Nope, are you having trouble with some of the signals from specific satellites?


----------



## Artorture (Feb 23, 2008)

Mertzen said:


> Are you having trouble with some of the signals from specific satellites?


When I go into the point dish screen Satellite 119's signal strength is in the green at 65. Satellite 118's signal stregth is also 65 but is in the red. Satellite 61.5 does not have a signal at all. Satellite 72 has a signal strength of 72-80 in the red. Is their something I can do besides calling the contractors out?


----------



## scoobyxj (Apr 15, 2008)

Take a look in the check switch screen to see what sats you're supposed to be looking at. It's highly unlikely you'll be looking at 119*' 118*, 61.5*, and 72* Also the sys info screen will tell you what sats it is supposed to be seeing, and if you look at the details screen after it's done with the test it will tell you if any of the LNB's are drifting. All of this is of coarse you didn't run a check switch while it is messed up.


----------



## Artorture (Feb 23, 2008)

scoobyxj said:


> Take a look in the check switch screen to see what sats you're supposed to be looking at. It's highly unlikely you'll be looking at 119*' 118*, 61.5*, and 72* Also the sys info screen will tell you what sats it is supposed to be seeing, and if you look at the details screen after it's done with the test it will tell you if any of the LNB's are drifting. All of this is of coarse you didn't run a check switch while it is messed up.


I ran a check switch and the three sats. are active 119, 110 129. the switch is pick up it is DPP 1K.2 w/Separator. But I am still have this guide data problem.


----------



## scoobyxj (Apr 15, 2008)

Artorture said:


> I ran a check switch and the three sats. are active 119, 110 129. the switch is pick up it is DPP 1K.2 w/Separator. But I am still have this guide data problem.


Next thing to check is for LNB drift. In the System Info screen look at the details once it gets done with the self test. One thing to keep in mind is in moderate weather the LNB may check out good, but in cold, or hot weather it may drift. Also (but you wouldn't be able to check this yourself with out a high end meter) bad coax can read as drift. If everthing is checking out to be good then I would feel safe calling the reciever the issue.

Oh, I almost forgot. If you show a red X on the 129*, and it only says to check for a LOS issue then it is fine. There is a software issue in some of the SD receivers with the new Sat.


----------



## TSR (Feb 7, 2009)

Alternative Methods for Resolution:::

Pull up guide, press 999 and right browse button, should put the guide 999 hours into the future and force it to download the newest info.

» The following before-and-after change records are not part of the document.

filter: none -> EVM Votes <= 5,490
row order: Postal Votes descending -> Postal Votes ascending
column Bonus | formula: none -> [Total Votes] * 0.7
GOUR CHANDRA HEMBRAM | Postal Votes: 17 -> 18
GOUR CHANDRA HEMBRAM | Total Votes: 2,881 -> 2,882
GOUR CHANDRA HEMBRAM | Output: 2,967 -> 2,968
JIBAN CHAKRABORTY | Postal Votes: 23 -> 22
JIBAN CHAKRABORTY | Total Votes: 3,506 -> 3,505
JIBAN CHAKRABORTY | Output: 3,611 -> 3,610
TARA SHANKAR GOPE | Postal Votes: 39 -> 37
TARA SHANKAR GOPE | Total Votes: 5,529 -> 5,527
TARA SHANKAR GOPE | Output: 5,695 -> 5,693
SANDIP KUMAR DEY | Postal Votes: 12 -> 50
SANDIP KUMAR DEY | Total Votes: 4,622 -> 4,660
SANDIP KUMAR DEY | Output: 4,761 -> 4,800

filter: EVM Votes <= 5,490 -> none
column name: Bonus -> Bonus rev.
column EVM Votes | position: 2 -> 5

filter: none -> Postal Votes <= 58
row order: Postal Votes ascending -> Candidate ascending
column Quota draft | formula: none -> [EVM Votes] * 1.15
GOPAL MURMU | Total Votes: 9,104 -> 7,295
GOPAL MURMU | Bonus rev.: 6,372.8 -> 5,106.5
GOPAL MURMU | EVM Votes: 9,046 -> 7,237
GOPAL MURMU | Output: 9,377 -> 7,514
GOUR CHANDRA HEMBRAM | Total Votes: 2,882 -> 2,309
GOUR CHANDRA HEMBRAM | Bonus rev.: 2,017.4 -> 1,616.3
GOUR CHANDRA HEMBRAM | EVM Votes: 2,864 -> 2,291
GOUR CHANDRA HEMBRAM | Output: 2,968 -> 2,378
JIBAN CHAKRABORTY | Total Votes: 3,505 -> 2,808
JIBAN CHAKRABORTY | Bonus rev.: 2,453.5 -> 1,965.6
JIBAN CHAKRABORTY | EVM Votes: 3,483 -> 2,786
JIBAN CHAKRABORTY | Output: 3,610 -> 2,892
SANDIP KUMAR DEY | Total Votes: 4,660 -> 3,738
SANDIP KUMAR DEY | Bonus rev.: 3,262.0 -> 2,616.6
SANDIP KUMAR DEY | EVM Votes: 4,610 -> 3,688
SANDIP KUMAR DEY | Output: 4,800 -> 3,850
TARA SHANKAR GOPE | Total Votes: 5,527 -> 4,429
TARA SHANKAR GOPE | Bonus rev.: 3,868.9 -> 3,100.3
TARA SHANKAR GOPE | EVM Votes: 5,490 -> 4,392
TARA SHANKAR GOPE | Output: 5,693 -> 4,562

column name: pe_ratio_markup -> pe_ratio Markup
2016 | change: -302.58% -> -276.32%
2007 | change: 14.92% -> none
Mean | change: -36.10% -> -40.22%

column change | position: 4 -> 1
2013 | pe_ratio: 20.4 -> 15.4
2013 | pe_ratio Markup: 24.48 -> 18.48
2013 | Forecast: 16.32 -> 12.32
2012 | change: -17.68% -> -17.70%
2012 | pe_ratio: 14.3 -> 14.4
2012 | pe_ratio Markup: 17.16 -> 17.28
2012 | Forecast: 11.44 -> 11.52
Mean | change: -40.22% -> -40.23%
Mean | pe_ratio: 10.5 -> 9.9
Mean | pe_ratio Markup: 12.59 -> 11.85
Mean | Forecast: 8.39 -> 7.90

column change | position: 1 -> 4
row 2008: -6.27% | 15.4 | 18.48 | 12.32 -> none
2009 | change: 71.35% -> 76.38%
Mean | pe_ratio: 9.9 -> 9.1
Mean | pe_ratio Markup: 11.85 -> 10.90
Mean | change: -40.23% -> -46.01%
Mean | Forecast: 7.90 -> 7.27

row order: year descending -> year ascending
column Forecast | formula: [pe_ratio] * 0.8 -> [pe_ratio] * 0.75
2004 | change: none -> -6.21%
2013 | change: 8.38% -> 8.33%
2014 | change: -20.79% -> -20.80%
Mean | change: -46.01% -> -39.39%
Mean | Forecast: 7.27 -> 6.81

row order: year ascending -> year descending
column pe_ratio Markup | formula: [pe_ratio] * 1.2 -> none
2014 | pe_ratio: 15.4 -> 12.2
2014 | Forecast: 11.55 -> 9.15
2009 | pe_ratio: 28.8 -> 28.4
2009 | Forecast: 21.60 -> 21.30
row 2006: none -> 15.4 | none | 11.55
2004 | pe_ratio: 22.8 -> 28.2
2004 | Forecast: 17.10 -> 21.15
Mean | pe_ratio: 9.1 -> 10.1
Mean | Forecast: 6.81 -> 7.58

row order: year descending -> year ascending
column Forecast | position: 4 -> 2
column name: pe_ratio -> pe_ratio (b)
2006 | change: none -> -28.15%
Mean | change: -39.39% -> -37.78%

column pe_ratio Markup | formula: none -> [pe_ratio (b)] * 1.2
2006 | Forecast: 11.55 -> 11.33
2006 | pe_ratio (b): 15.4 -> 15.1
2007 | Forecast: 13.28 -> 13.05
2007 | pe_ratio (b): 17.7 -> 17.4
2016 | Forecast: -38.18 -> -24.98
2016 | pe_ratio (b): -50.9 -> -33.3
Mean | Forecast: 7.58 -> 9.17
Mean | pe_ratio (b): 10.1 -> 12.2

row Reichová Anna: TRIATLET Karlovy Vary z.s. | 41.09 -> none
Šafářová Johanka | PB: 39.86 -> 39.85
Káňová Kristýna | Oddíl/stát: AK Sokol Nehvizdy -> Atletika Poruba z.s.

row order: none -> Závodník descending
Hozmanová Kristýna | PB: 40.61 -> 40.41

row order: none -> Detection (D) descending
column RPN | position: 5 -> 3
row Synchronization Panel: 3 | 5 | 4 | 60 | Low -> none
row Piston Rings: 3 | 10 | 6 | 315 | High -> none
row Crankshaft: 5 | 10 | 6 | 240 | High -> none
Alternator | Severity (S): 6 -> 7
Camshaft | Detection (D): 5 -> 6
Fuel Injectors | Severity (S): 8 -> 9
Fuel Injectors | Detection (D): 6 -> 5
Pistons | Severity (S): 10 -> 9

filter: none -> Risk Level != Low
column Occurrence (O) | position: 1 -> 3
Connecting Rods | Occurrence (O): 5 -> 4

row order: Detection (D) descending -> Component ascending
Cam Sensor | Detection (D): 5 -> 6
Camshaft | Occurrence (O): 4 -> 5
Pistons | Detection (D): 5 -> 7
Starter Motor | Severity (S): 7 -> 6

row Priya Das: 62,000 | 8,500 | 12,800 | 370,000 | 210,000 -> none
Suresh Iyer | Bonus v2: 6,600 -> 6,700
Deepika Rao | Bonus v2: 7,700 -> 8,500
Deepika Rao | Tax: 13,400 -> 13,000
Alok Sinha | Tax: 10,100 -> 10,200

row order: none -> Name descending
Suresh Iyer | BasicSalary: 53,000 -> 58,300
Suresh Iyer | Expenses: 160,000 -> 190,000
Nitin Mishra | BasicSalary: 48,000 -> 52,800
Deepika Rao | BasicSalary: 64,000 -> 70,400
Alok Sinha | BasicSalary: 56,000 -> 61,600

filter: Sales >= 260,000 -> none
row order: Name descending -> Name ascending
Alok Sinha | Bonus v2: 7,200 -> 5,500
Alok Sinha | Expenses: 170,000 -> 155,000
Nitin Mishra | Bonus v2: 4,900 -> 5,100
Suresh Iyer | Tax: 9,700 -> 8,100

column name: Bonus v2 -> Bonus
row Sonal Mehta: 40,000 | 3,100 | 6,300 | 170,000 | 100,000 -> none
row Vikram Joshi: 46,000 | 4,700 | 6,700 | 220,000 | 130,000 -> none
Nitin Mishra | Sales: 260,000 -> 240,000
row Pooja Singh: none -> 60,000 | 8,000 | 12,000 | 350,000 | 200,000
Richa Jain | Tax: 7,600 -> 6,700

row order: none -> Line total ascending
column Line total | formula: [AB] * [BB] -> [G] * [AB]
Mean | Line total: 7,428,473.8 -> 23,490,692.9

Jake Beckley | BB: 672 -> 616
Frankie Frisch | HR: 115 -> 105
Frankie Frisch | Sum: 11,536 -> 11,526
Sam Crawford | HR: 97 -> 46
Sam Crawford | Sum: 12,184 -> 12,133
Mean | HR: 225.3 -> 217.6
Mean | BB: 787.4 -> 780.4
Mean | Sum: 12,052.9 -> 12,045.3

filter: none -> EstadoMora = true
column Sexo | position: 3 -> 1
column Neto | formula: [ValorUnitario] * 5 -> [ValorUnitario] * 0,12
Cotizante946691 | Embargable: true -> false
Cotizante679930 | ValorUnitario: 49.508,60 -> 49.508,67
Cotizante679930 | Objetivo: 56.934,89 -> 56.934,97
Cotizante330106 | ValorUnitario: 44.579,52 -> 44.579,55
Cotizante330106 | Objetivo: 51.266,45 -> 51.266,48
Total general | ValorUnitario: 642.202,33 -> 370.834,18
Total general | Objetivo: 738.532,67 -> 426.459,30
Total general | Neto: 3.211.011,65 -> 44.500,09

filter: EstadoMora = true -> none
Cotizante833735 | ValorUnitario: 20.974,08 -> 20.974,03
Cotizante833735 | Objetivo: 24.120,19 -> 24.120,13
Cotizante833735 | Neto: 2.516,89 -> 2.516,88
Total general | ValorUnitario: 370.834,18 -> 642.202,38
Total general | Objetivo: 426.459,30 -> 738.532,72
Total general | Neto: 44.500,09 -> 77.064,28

If for some reason it doesn't work, run the checkswitch again and once the test is done, exit out of the menus, allow 015 and 330, that should fix it.

Also check your software, should be 4.26


If that doesn't work, call DISH for tech support.


----------



## Artorture (Feb 23, 2008)

problem fixed. I ran another check switch and now I am able to look ahead on the guide data.


----------



## scoobyxj (Apr 15, 2008)

TSR said:


> Alternative Methods for Resolution:::
> 
> Pull up guide, press 999 and right browse button, should put the guide 999 hours into the future and force it to download the newest info.
> 
> ...


Nice! I like this.


----------